それはなんで想像できなかったんだ?そうだ、それは、あいつが誰を愛しているかをよく知っていたからだ。
由梨香と遊園地に行く前に待ち合わせていた時に俺は何かを感じていた。そう、何だっただろうか。
――まだ、太陽が昇ってきたばかりの東の空に見える頃合い、その場景にどことなく覚えがあった。待ち合わせながら朝の景色を見上げていた、そんな記憶が。――俺が待っていたのは……誰だ?……■■■■?静葉?魔王?姉さん?
そう、誰だったか思い出した。俺があの日、待っていたのはフィーラだ。あいつが、俺の素材収集に付き合うって言ったから……だから、朝っぱらから待っていたんだ。
俺はなんで、No.0に不快感を覚えたんだろうか。それも、なんとなく思い出してきたような気がする。
――どことなく既視感のある声に、胸の奥がもやっとしたような気がするが、一体、誰の声だ?
そうもやっとしたのは、それもそのはずだ。俺を……オレを殺して、そして、あいつとオレを引き離した張本人だったんだから。

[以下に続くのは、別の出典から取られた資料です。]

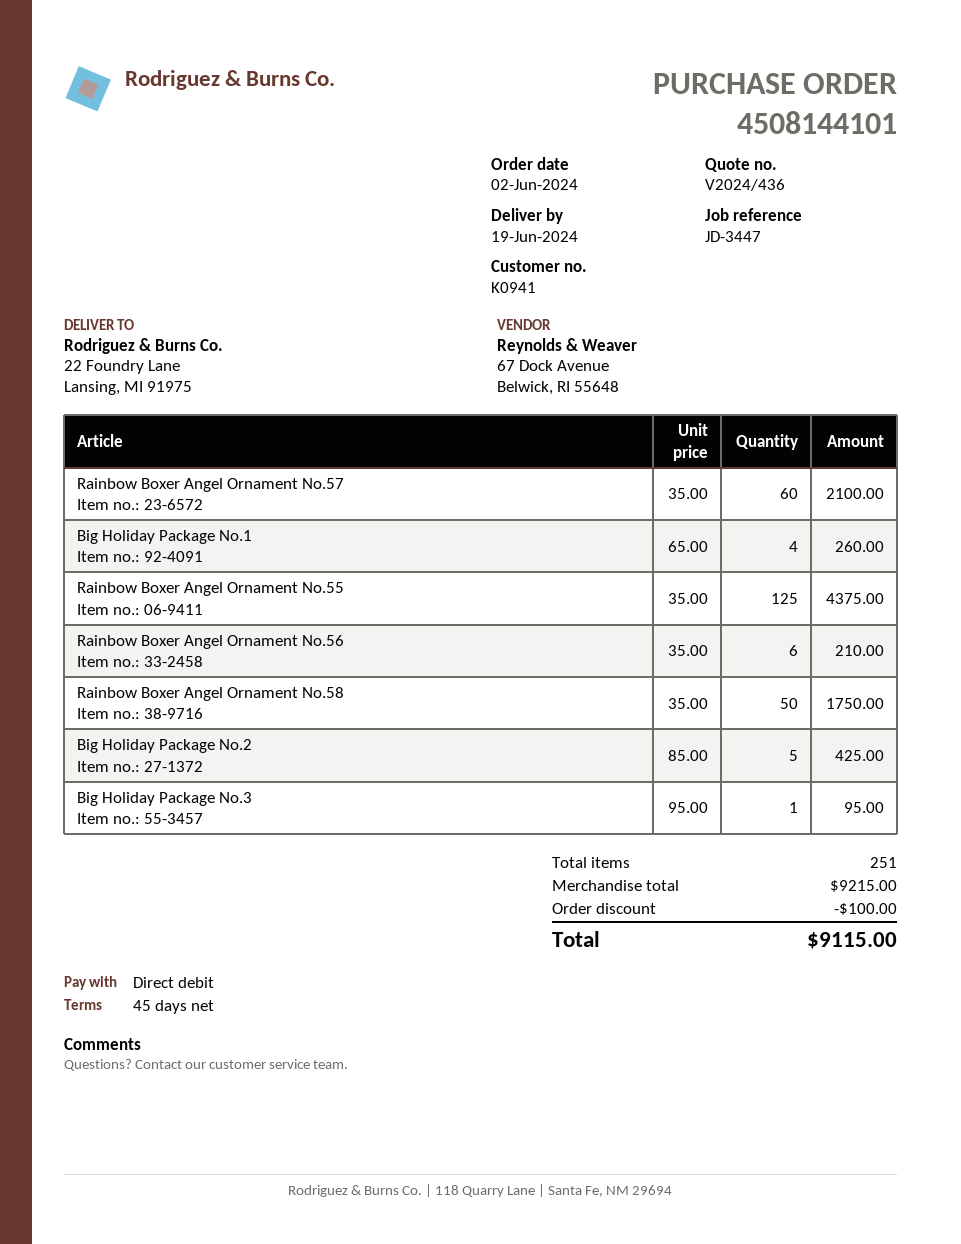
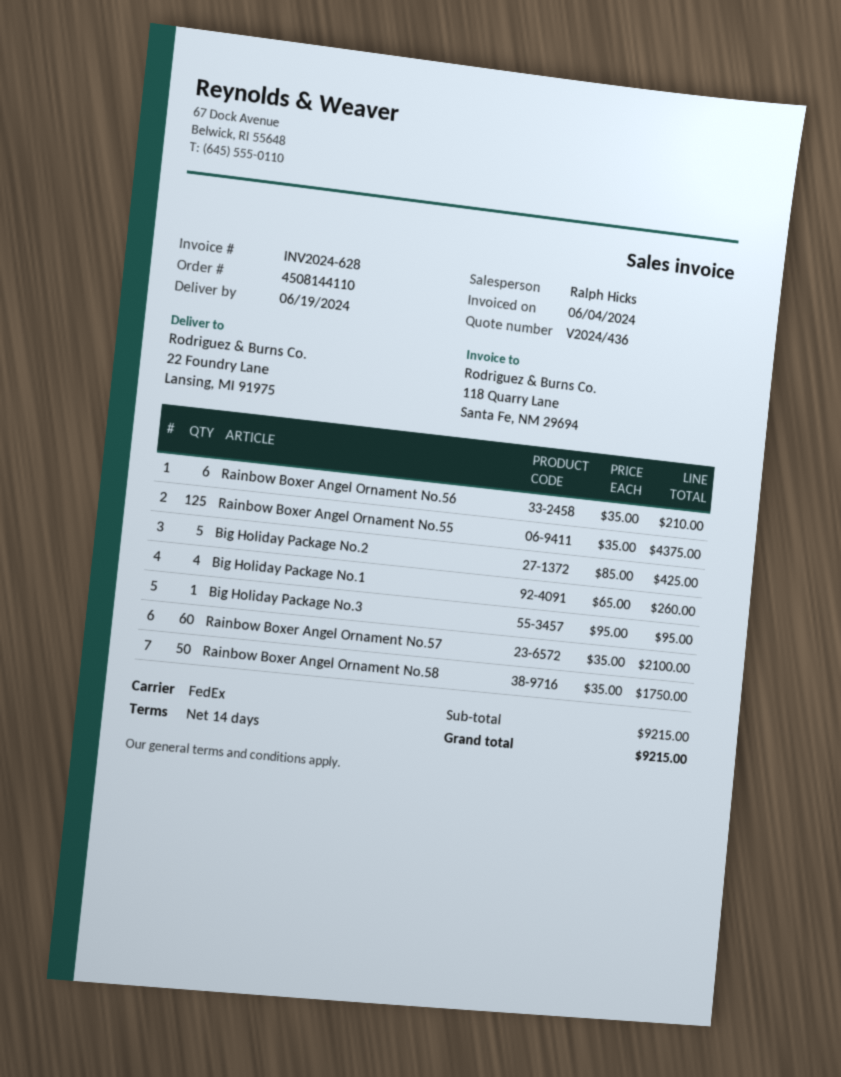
order number: 4508144101 -> 4508144110
payment terms: 45 days -> 14 days
discount: 100.00 -> none
total: 9115.00 -> 9215.00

そうだ、やっと全部を思い出した。そう、俺には、まだ、前世があった。六花信司でも、蒼刃蒼天でもなく、もう一つの前世が。
――そう、俺は、燈篠眩真だったんだ。
それが分かると、自然と肩の力が抜けて、刀を受け入れる覚悟ができる。そして、受け入れるように手を……腕を広げながら、彼女に笑いかけた。